Menyikapi berbagai tantangan tersebut, Prodia telah mengambil langkah-langkah strategi bisnis yang proaktif. Dewi menambahkan, perseroan kini memperluas jaringan rujukan hingga ke Timor Leste, Malaysia, dan Taiwan, sebagai bagian integral dari visi mereka untuk menjadi South East Asia (SEA) Referral Laboratory. Lebih lanjut, PRDA juga aktif mengembangkan segmen pelanggan korporasi dengan menawarkan solusi kesehatan yang lebih komprehensif, mencakup layanan rutin, esoterik, dan genomik. Optimalisasi layanan digital U by Prodia juga terus dilakukan untuk memudahkan konsumen mendapatkan pemeriksaan kesehatan secara praktis dan personal, sekaligus memastikan pertumbuhan bisnis berkelanjutan.
Di sisi manajemen keuangan, Direktur Keuangan PRDA, Liana Kuswandi, menekankan komitmen perusahaan untuk menjaga fondasi keuangan yang kokoh.
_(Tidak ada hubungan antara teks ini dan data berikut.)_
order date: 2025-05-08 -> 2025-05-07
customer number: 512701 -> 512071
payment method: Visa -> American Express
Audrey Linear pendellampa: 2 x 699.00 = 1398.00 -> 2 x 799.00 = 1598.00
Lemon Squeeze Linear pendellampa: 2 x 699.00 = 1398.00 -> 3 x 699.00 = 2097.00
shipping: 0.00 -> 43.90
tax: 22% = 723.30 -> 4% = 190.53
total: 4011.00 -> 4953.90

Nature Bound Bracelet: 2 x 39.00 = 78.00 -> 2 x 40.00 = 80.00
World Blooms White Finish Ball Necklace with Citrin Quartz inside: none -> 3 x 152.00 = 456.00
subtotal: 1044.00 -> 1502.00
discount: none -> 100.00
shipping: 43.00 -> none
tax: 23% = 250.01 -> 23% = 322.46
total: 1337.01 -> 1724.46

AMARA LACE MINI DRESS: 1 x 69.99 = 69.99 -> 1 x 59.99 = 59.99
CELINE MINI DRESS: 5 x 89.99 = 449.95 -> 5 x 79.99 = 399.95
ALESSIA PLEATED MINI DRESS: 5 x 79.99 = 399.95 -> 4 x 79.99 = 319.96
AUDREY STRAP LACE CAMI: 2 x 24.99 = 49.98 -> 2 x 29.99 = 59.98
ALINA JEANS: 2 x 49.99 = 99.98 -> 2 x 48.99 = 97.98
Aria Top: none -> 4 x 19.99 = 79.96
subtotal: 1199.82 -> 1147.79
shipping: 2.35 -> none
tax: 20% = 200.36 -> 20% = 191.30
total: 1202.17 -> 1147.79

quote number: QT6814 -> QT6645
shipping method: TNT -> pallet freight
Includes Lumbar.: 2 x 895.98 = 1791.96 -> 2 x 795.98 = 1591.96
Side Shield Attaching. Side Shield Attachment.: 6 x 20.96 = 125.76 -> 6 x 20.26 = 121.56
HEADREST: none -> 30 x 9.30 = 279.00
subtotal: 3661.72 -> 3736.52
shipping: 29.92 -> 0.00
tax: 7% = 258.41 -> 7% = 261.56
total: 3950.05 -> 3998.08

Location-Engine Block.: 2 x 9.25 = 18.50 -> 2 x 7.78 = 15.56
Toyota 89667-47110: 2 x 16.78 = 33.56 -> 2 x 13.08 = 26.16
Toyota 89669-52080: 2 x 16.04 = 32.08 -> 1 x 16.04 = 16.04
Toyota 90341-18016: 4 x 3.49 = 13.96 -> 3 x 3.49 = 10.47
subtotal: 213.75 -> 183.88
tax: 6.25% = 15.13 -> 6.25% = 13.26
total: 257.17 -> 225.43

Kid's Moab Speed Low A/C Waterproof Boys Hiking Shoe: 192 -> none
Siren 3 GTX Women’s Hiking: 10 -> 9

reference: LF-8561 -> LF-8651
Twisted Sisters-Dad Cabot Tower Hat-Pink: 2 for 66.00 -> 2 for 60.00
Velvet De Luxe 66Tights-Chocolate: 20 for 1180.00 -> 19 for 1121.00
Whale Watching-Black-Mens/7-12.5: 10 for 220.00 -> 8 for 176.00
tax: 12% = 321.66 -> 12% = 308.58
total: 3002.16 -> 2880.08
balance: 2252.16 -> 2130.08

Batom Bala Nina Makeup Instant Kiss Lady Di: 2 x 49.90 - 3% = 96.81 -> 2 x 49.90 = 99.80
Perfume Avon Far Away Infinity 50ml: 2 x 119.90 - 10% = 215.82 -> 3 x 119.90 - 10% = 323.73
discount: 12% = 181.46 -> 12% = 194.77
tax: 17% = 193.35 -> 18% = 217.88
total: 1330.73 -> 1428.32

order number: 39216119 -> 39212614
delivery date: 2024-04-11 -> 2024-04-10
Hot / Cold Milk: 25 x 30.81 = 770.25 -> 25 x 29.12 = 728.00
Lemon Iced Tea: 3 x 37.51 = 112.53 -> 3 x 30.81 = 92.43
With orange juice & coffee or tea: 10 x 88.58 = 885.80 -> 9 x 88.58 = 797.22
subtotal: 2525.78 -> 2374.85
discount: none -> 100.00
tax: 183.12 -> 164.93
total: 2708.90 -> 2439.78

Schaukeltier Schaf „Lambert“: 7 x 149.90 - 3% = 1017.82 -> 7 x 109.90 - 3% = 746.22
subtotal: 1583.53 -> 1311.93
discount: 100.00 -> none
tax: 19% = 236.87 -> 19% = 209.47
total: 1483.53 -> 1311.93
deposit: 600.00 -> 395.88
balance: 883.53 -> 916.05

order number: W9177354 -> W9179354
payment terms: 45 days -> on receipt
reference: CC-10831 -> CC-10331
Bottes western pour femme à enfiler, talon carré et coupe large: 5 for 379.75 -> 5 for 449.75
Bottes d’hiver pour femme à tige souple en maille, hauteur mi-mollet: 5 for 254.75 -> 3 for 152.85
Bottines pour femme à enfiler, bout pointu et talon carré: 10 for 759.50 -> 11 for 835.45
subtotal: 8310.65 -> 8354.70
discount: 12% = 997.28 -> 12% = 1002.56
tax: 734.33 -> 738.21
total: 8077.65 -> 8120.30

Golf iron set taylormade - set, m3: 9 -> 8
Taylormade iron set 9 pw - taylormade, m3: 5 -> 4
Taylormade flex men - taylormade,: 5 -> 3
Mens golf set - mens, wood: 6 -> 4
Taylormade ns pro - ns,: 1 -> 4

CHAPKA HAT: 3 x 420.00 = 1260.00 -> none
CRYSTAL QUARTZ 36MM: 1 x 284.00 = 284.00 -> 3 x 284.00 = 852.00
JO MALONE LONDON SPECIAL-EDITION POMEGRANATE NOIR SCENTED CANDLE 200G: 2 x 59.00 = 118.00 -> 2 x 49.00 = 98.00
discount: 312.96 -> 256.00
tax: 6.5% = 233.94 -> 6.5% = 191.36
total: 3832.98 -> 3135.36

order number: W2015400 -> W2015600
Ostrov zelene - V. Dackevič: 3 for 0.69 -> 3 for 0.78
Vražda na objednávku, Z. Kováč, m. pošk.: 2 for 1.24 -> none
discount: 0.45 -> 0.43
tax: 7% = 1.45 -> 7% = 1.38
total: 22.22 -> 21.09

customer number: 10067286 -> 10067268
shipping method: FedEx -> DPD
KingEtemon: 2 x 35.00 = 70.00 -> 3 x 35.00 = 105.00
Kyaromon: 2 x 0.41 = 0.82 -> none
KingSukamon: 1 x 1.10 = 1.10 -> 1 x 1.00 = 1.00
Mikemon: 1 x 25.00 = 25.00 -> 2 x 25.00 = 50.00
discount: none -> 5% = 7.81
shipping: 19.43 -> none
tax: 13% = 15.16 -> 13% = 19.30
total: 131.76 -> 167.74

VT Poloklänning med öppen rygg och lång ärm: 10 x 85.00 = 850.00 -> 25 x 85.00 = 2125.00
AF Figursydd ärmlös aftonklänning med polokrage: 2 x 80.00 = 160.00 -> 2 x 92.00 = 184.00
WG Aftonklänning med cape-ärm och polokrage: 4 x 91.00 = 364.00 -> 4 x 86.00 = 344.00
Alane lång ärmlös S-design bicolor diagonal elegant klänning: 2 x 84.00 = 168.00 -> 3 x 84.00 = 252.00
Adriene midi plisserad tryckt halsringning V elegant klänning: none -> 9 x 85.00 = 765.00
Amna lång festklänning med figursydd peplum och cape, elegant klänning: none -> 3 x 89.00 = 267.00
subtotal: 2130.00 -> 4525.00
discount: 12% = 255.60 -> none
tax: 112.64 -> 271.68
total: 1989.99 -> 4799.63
Pihaknya secara disiplin terus memperkuat manajemen kas, meningkatkan efisiensi operasional di berbagai lini, serta menjaga likuiditas dan struktur permodalan agar tetap sehat di tengah gejolak ekonomi. “Kami juga senantiasa meninjau portofolio investasi dan alokasi belanja modal (capex) agar sejalan dengan arah strategi jangka menengah dan panjang perusahaan,” papar Liana.
Dalam upaya mendukung pengembangan layanan berbasis genomik dan inovasi, Liana turut mengumumkan kemitraan Point of Care (POC) genomik. Prodia telah membentuk Genomic Site di RS Primasatya Husada Citra Surabaya dan RS Regina Maris Medan, yang berfokus pada pengembangan personalized medicine. Tak berhenti di situ, melalui anak usahanya, PT Prodia Digital Indonesia, Prodia meluncurkan inovasi digital terkini: Brain Function Screening, sebuah layanan skrining fungsi kognitif otak yang dapat diakses melalui aplikasi U by Prodia.
Melihat prospek ke depan, Dewi Muliaty menyoroti indikator makroekonomi dan kebijakan pemerintah yang memberikan sentimen positif, termasuk rencana alokasi RAPBN 2026 sebesar Rp114 triliun untuk sektor kesehatan. Perbaikan juga terlihat di pasar modal, dengan IHSG yang mencapai rekor tertinggi (all-time high). Dengan momentum ini, Prodia optimistis mampu mempertahankan dan meningkatkan kinerja menjelang akhir 2025. Fokus utama strategi Prodia meliputi pengembangan layanan melalui klinik dan digital (U by Prodia), penerapan langkah-langkah efisiensi biaya, perluasan kerja sama strategis lintas regional, pembukaan cabang baru, serta penguatan inovasi dan kapabilitas internal demi memastikan pertumbuhan berkelanjutan PRDA.